Get your API key at app.spidra.io under Settings > API Keys.

Quick start

In a Python script

import asyncio
from spidra import SpidraClient, ScrapeParams, ScrapeUrl

async def main():
    spidra = SpidraClient(api_key="spd_YOUR_API_KEY")

    job = await spidra.scrape.run(ScrapeParams(
        urls=[ScrapeUrl(url="https://news.ycombinator.com")],
        prompt="List the top 5 stories with title, points, and comment count",
        output="json",
    ))

    print(job.result.content)

asyncio.run(main())

In a Jupyter Notebook

Jupyter already runs its own event loop, so you cannot use asyncio.run(). Instead, await directly in a cell:

from spidra import SpidraClient, ScrapeParams, ScrapeUrl

spidra = SpidraClient(api_key="spd_YOUR_API_KEY")

job = await spidra.scrape.run(ScrapeParams(
    urls=[ScrapeUrl(url="https://news.ycombinator.com")],
    prompt="List the top 5 stories with title, points, and comment count",
    output="json",
))

print(job.result.content)

Why? Jupyter and IPython run inside an existing asyncio event loop. Calling asyncio.run() tries to start a second loop, which Python does not allow. Using bare await in a cell works because Jupyter patches its loop to accept top-level awaits.

Synchronous usage (no async/await)

Every async method has a _sync counterpart that works anywhere — normal scripts, Jupyter notebooks, Django views, Flask routes, etc.

from spidra import SpidraClient, ScrapeParams, ScrapeUrl

spidra = SpidraClient(api_key="spd_YOUR_API_KEY")

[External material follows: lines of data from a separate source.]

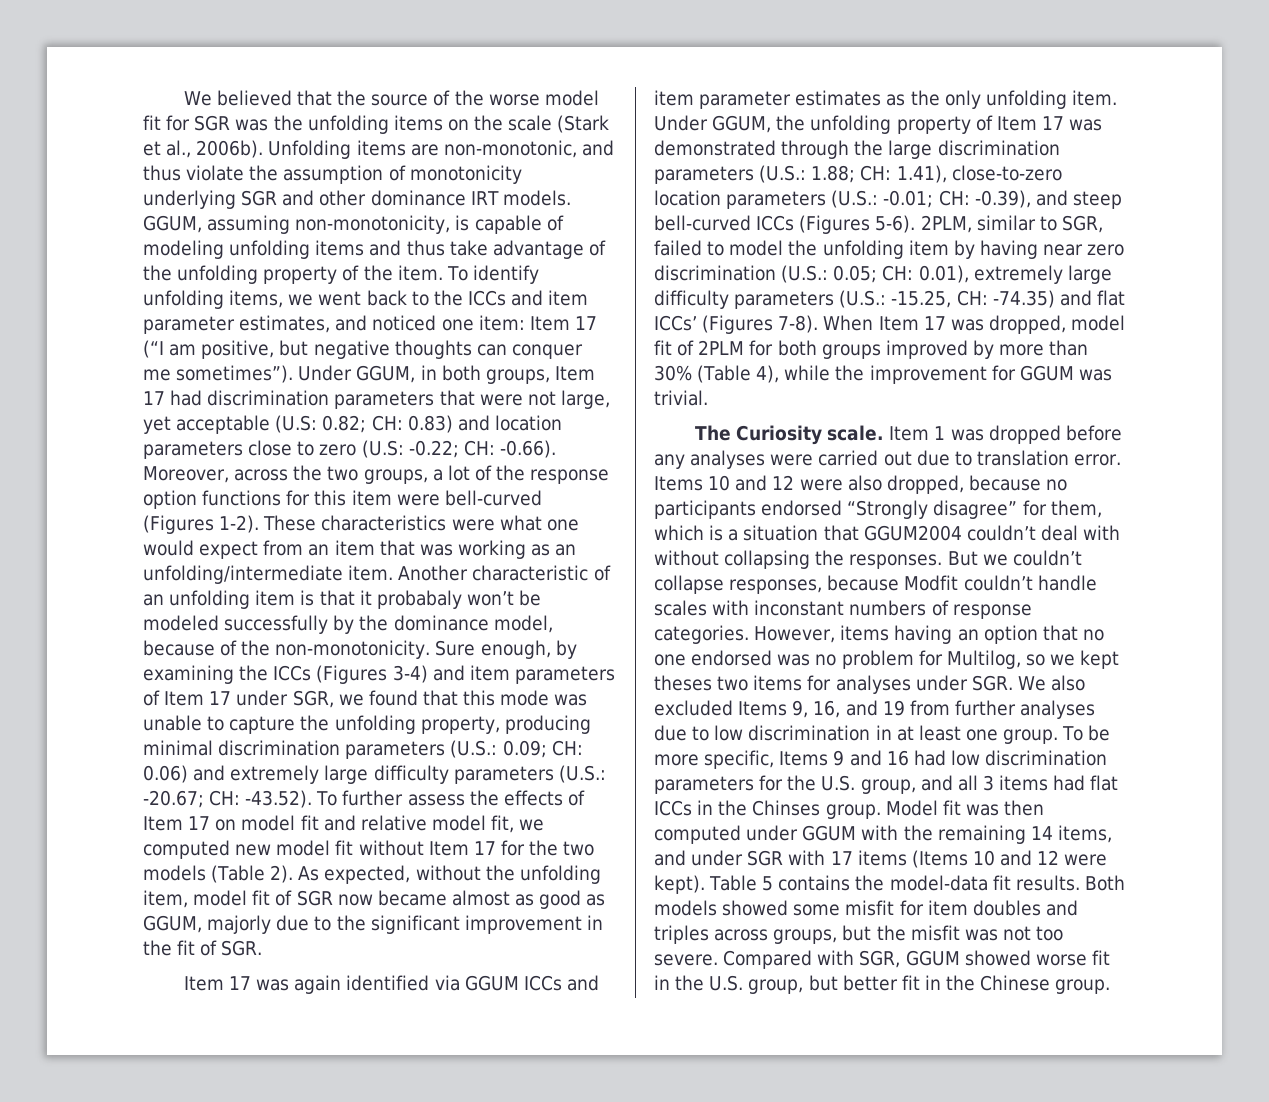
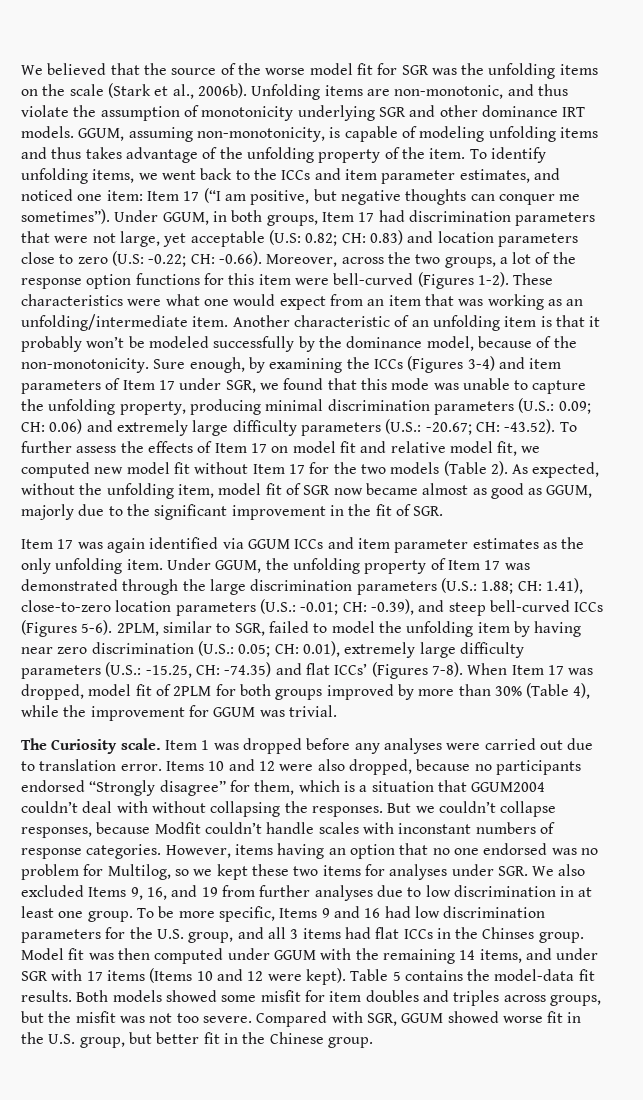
- GGUM, assuming non-monotonicity, is capable of modeling unfolding items and thus take advantage of the unfolding property of the item.
+ GGUM, assuming non-monotonicity, is capable of modeling unfolding items and thus takes advantage of the unfolding property of the item.
- Another characteristic of an unfolding item is that it probabaly won’t be modeled successfully by the dominance model, because of the non-monotonicity.
+ Another characteristic of an unfolding item is that it probably won’t be modeled successfully by the dominance model, because of the non-monotonicity.
- However, items having an option that no one endorsed was no problem for Multilog, so we kept theses two items for analyses under SGR. We also excluded Items 9, 16, and 19 from further analyses due to low discrimination in at least one group.
+ However, items having an option that no one endorsed was no problem for Multilog, so we kept these two items for analyses under SGR. We also excluded Items 9, 16, and 19 from further analyses due to low discrimination in at least one group.

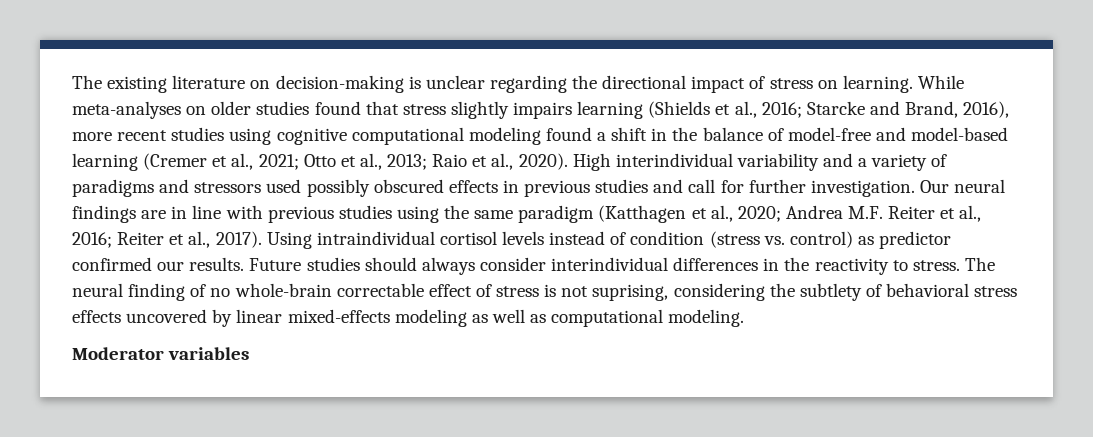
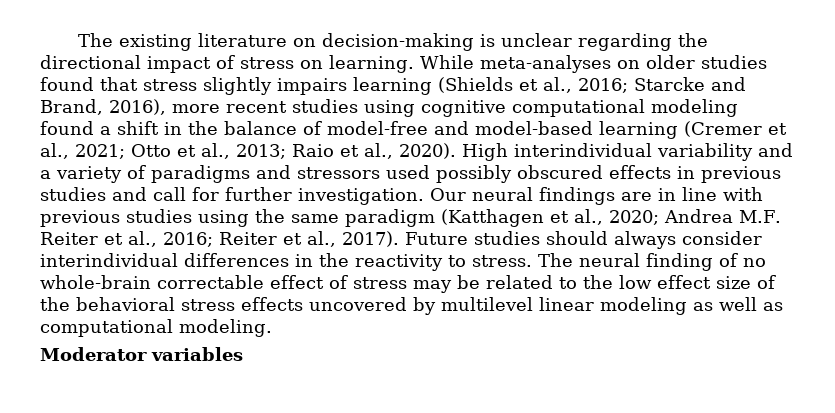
- Using intraindividual cortisol levels instead of condition (stress vs. control) as predictor confirmed our results.
- The neural finding of no whole-brain correctable effect of stress is not suprising, considering the subtlety of behavioral stress effects uncovered by linear mixed-effects modeling as well as computational modeling.
+ The neural finding of no whole-brain correctable effect of stress may be related to the low effect size of the behavioral stress effects uncovered by multilevel linear modeling as well as computational modeling.

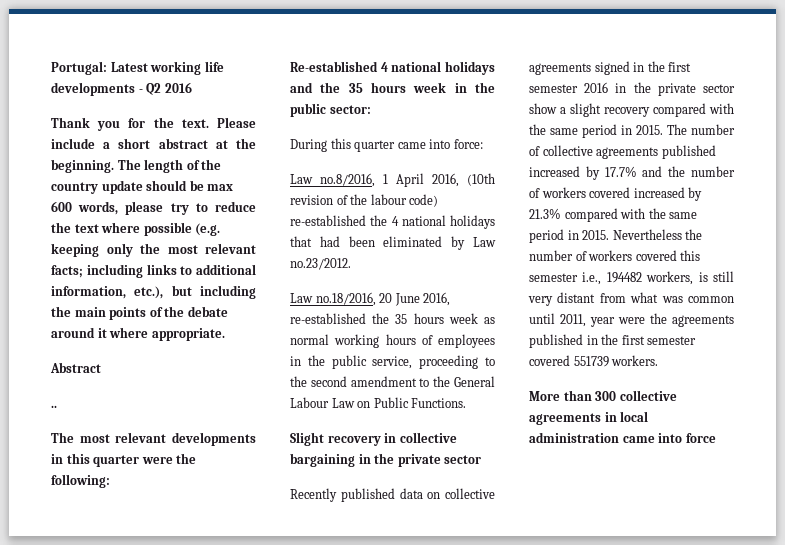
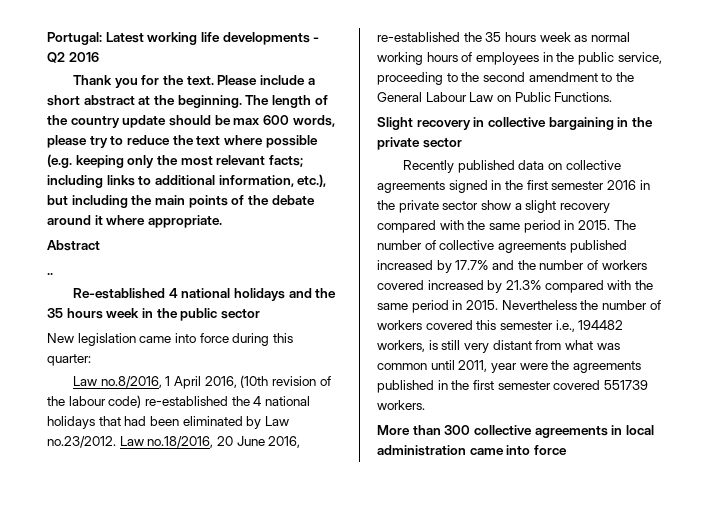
- The most relevant developments in this quarter were the following:
- Re-established 4 national holidays and the 35 hours week in the public sector:
- During this quarter came into force:
+ Re-established 4 national holidays and the 35 hours week in the public sector
+ New legislation came into force during this quarter:
- Law no.8/2016, 1 April 2016, (10th revision of the labour code) re-established the 4 national holidays that had been eliminated by Law no.23/2012.
- Law no.18/2016, 20 June 2016, re-established the 35 hours week as normal working hours of employees in the public service, proceeding to the second amendment to the General Labour Law on Public Functions.
+ Law no.8/2016, 1 April 2016, (10th revision of the labour code) re-established the 4 national holidays that had been eliminated by Law no.23/2012. Law no.18/2016, 20 June 2016, re-established the 35 hours week as normal working hours of employees in the public service, proceeding to the second amendment to the General Labour Law on Public Functions.

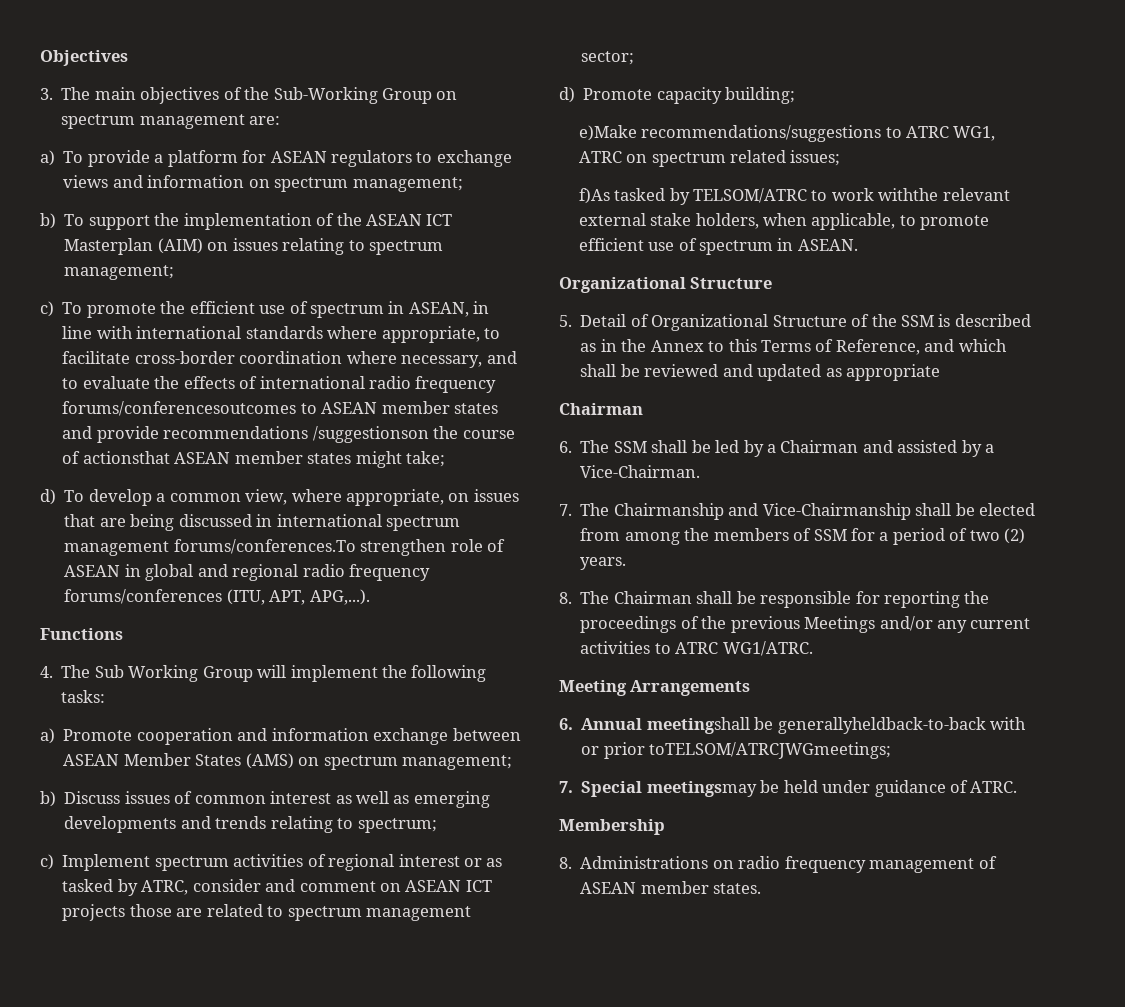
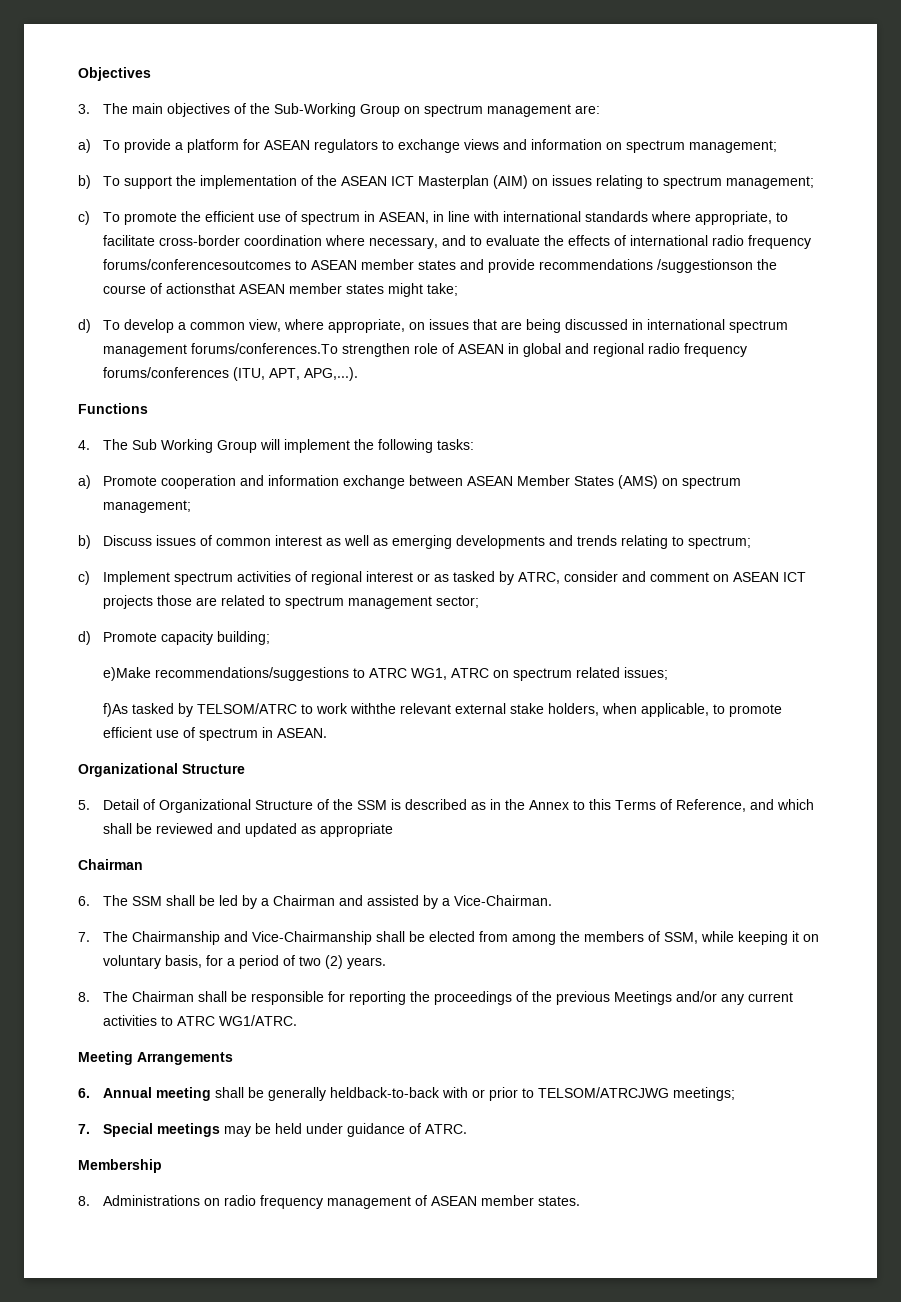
- 7. The Chairmanship and Vice-Chairmanship shall be elected from among the members of SSM for a period of two (2) years.
+ 7. The Chairmanship and Vice-Chairmanship shall be elected from among the members of SSM, while keeping it on voluntary basis, for a period of two (2) years.
- 6. Annual meetingshall be generallyheldback-to-back with or prior toTELSOM/ATRCJWGmeetings;
+ 6. Annual meeting shall be generally heldback-to-back with or prior to TELSOM/ATRCJWG meetings;
- 7. Special meetingsmay be held under guidance of ATRC.
+ 7. Special meetings may be held under guidance of ATRC.

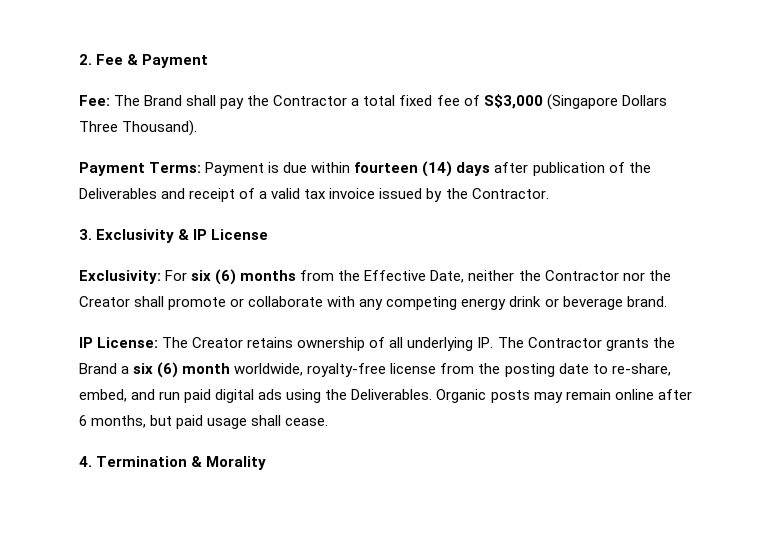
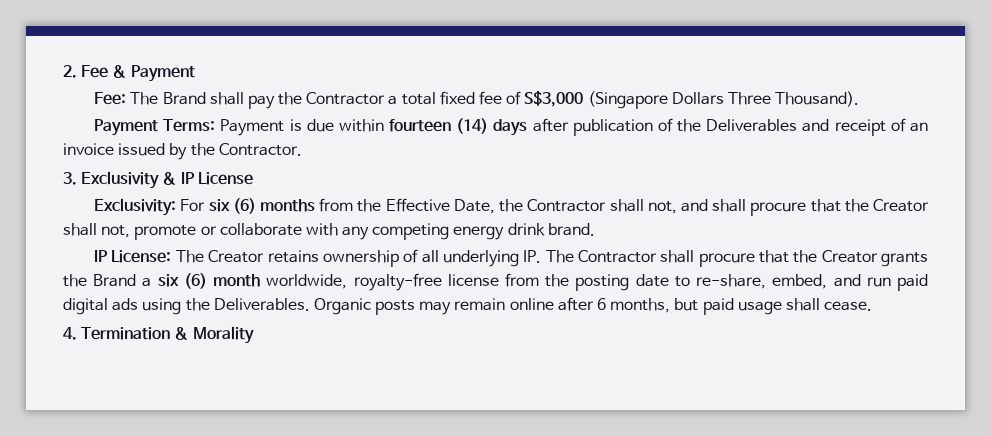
- Payment Terms: Payment is due within fourteen (14) days after publication of the Deliverables and receipt of a valid tax invoice issued by the Contractor.
+ Payment Terms: Payment is due within fourteen (14) days after publication of the Deliverables and receipt of an invoice issued by the Contractor.
- Exclusivity: For six (6) months from the Effective Date, neither the Contractor nor the Creator shall promote or collaborate with any competing energy drink or beverage brand.
+ Exclusivity: For six (6) months from the Effective Date, the Contractor shall not, and shall procure that the Creator shall not, promote or collaborate with any competing energy drink brand.
- IP License: The Creator retains ownership of all underlying IP. The Contractor grants the Brand a six (6) month worldwide, royalty-free license from the posting date to re-share, embed, and run paid digital ads using the Deliverables.
+ IP License: The Creator retains ownership of all underlying IP. The Contractor shall procure that the Creator grants the Brand a six (6) month worldwide, royalty-free license from the posting date to re-share, embed, and run paid digital ads using the Deliverables.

# No async, no await — just call it
job = spidra.scrape.run_sync(ScrapeParams(
    urls=[ScrapeUrl(url="https://news.ycombinator.com")],
    prompt="List the top 5 stories with title, points, and comment count",
    output="json",
))

print(job.result.content)

All sync methods:

Resource	Sync methods
`spidra.scrape`	`submit_sync()`, `get_sync()`, `run_sync()`
`spidra.batch`	`list_sync()`, `submit_sync()`, `get_sync()`, `retry_sync()`, `cancel_sync()`, `run_sync()`
`spidra.crawl`	`history_sync()`, `stats_sync()`, `submit_sync()`, `get_sync()`, `pages_sync()`, `extract_sync()`, `run_sync()`
`spidra.logs`	`list_sync()`, `get_sync()`
`spidra.usage`	`get_sync()`

Spidra Python SDK

Scraping

All scrape jobs run asynchronously. The run() method submits a job and polls until it finishes. If you need more control, use submit() and get() directly.

Up to 3 URLs can be passed per request and they are processed in parallel.

Basic scrape

from spidra import SpidraClient, ScrapeParams, ScrapeUrl

async def main():
    spidra = SpidraClient(api_key="spd_YOUR_API_KEY")

    job = await spidra.scrape.run(ScrapeParams(
        urls=[ScrapeUrl(url="https://example.com/pricing")],
        prompt="Extract all pricing plans with name, price, and included features",
        output="json",
    ))

    print(job.result.content)
    # { "plans": [{ "name": "Starter", "price": "$9/mo", "features": [...] }, ...] }

Structured output with JSON schema

When you need a guaranteed shape, pass a schema. The API will enforce the structure and return None for any missing fields rather than hallucinating values.

job = await spidra.scrape.run(ScrapeParams(
    urls=[ScrapeUrl(url="https://jobs.example.com/senior-engineer")],
    prompt="Extract the job listing details",
    output="json",
    schema={
        "type": "object",
        "required": ["title", "company", "remote"],
        "properties": {
            "title":      { "type": "string" },
            "company":    { "type": "string" },
            "remote":     { "type": ["boolean", "null"] },
            "salary_min": { "type": ["number", "null"] },
            "salary_max": { "type": ["number", "null"] },
            "skills":     { "type": "array", "items": { "type": "string" } },
        },
    },
))

Geo-targeted scraping

Pass use_proxy=True and a proxy_country code to route the request through a specific country. Useful for geo-restricted content or localized pricing.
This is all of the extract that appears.